Reserva en Holanda pasó de ser un innovador santuario ecológico a protagonizar una de las controversias ambientales más impactantes de Europa, tras la muerte masiva de animales en Oostvaardersplassen.
Ubicada en Flevoland, la reserva fue creada con el objetivo de restaurar procesos naturales mediante la introducción de grandes herbívoros. Caballos salvajes, ciervos y ganado fueron liberados para mantener el paisaje abierto y favorecer la presencia de aves migratorias.
El proyecto ganó reconocimiento internacional por su enfoque de mínima intervención humana. Durante décadas, los administradores permitieron que los animales sobrevivieran únicamente con los recursos disponibles en el ecosistema, sin alimentación adicional.

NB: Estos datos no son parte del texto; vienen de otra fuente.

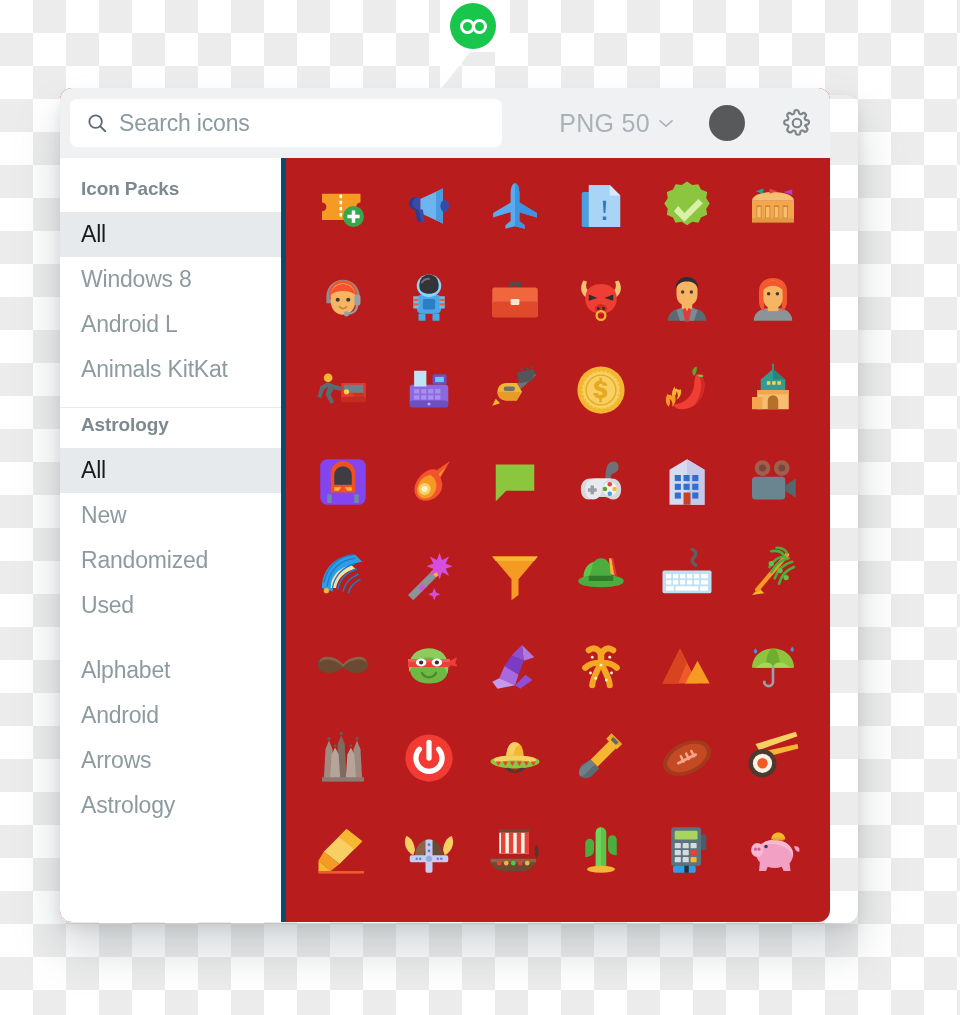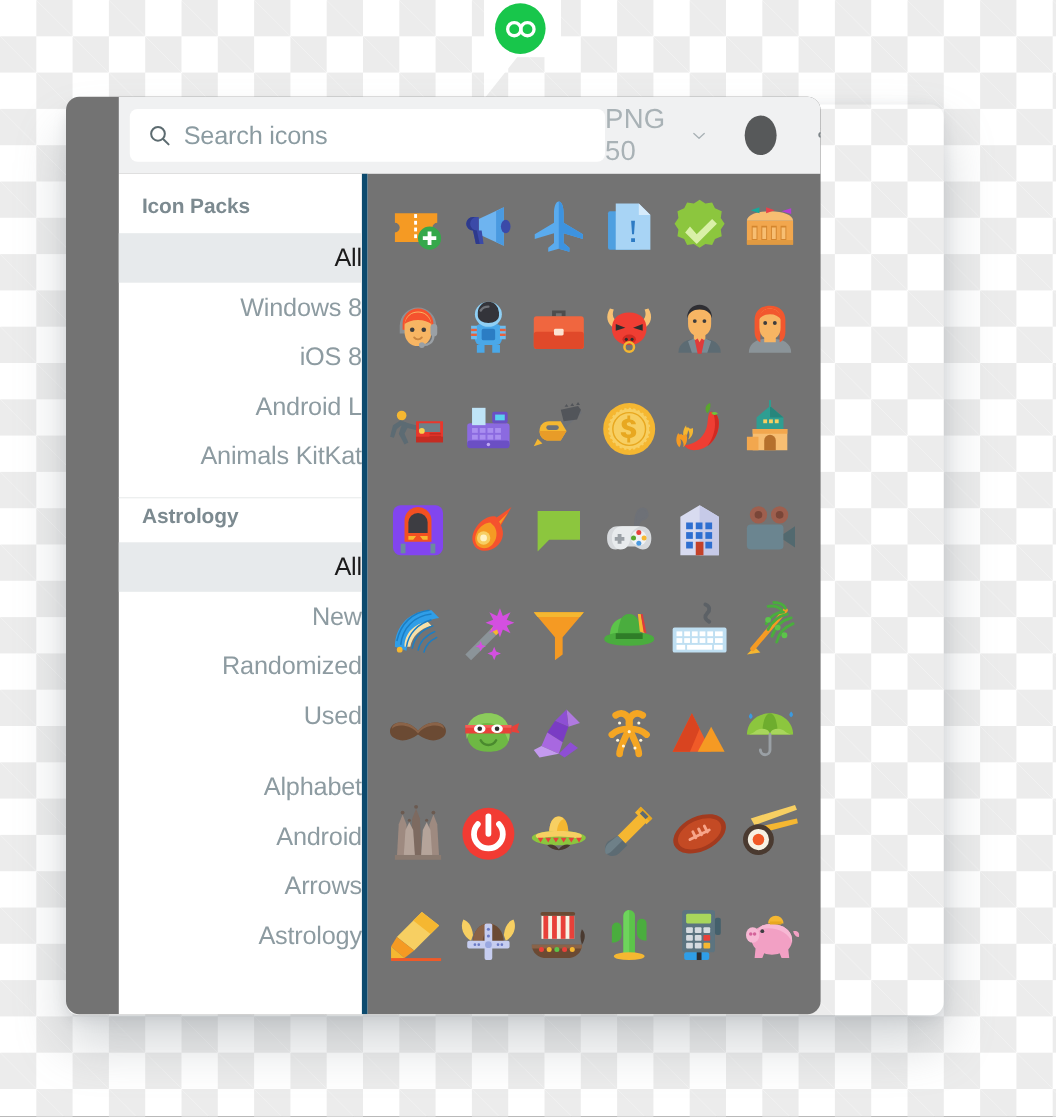"Search icons" .panel { background: #737373 -> #b91c1c; padding-left: 48px -> none; width: 686px -> 770px }
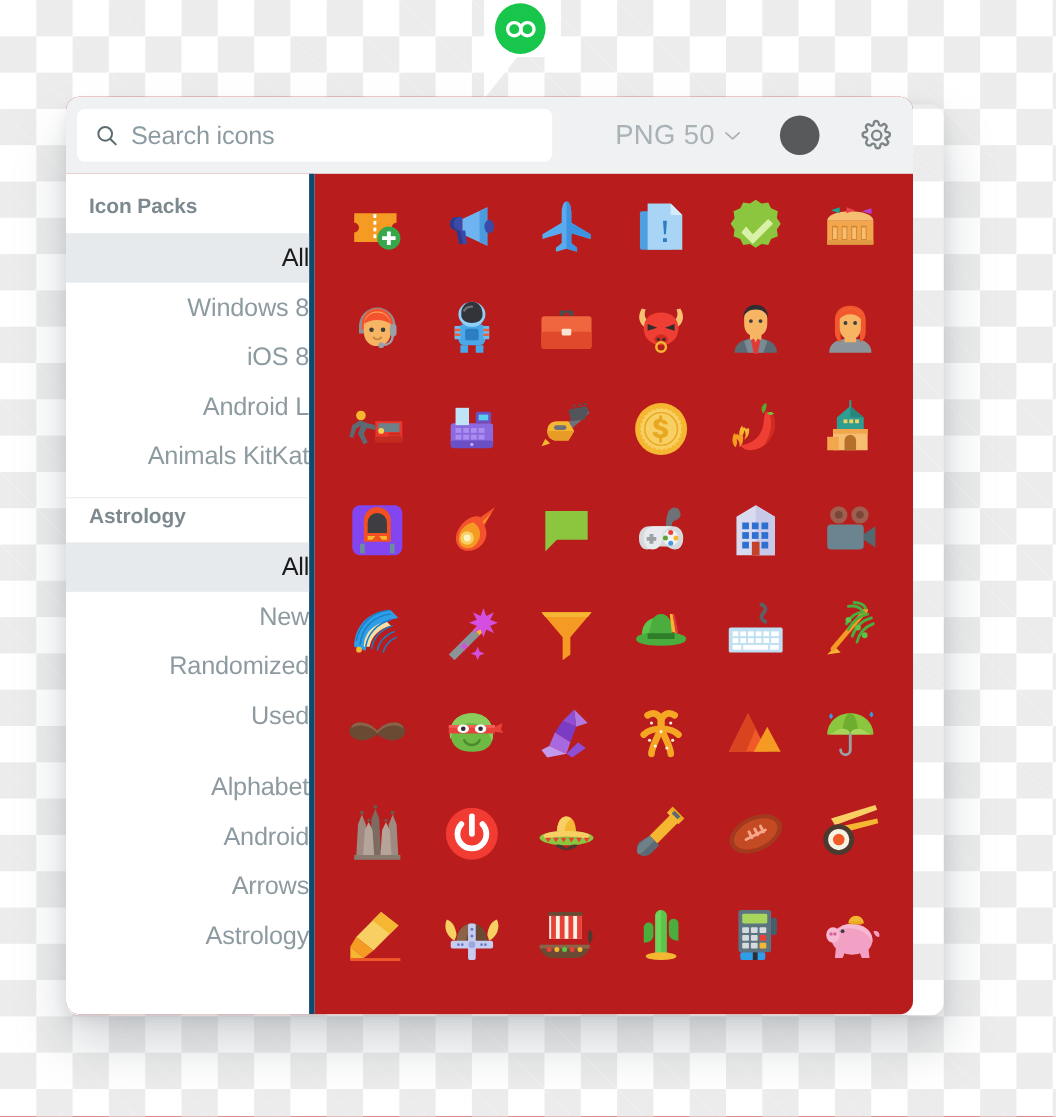"All" .side-item { text-align: right -> none }
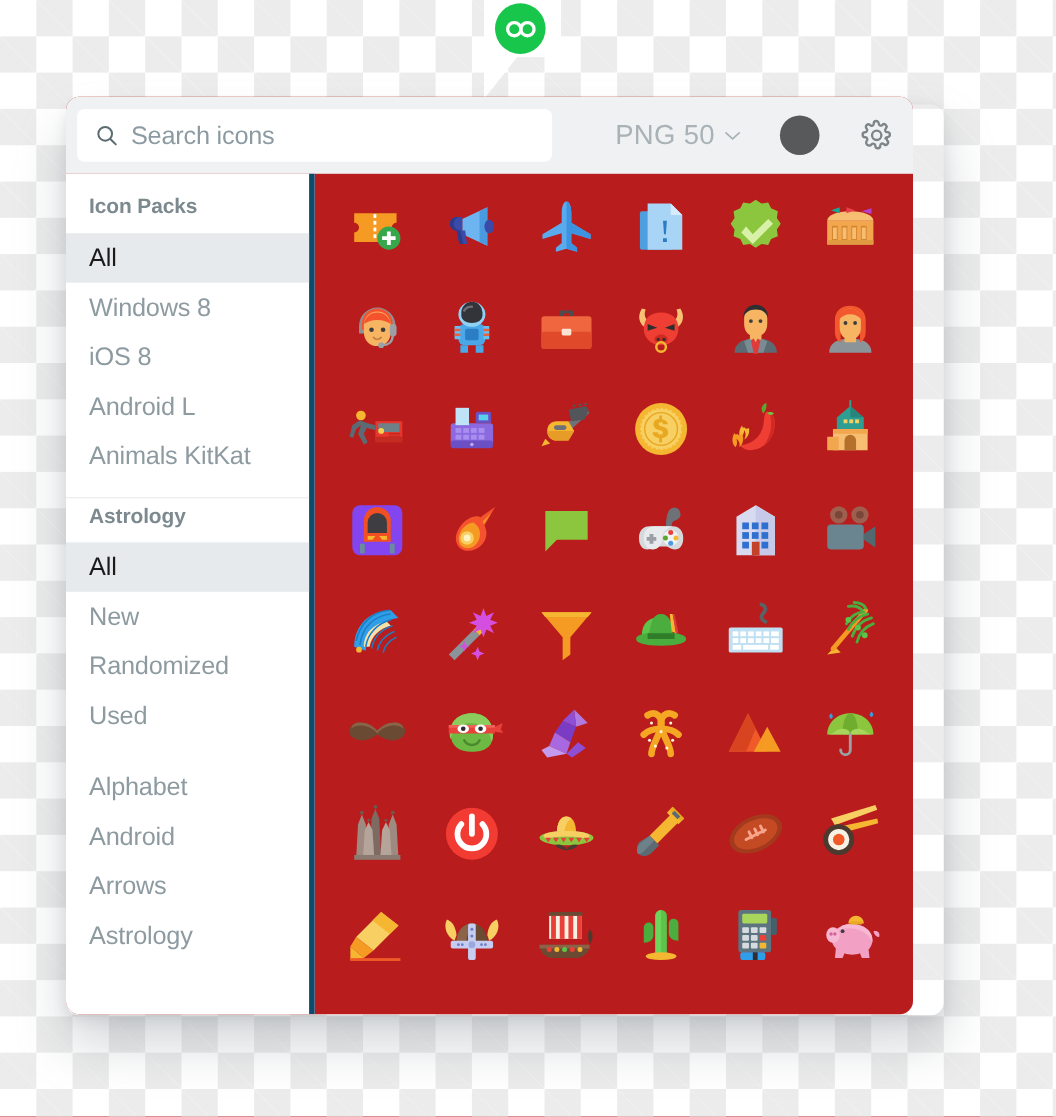"iOS 8" div.side-item { html: <div>iOS 8</div> -> none }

Con el paso de los años, las poblaciones crecieron aceleradamente y la vegetación comenzó a agotarse. La falta de alimento derivó en inviernos devastadores donde miles de animales murieron por inanición dentro del área protegida.
En 2018, la situación explotó mediáticamente cuando pasajeros de tren observaron cadáveres de animales esparcidos por toda la reserva. Las imágenes provocaron una ola de críticas, protestas ciudadanas y amenazas contra trabajadores del parque.
Expertos dividieron opiniones sobre el manejo del lugar. Algunos defendieron que las muertes eran parte natural del equilibrio ecológico, mientras otros señalaron que el ecosistema no era verdaderamente salvaje debido a las vallas y la ausencia de depredadores.
Después del escándalo, las autoridades neerlandesas implementaron nuevas medidas para evitar otra tragedia. Hoy los animales son alimentados si presentan pérdida severa de peso y la población es regulada constantemente.
El caso de Oostvaardersplassen continúa siendo uno de los debates más importantes sobre conservación y resilvestración en Europa, al cuestionar hasta qué punto debe intervenir el ser humano en la naturaleza.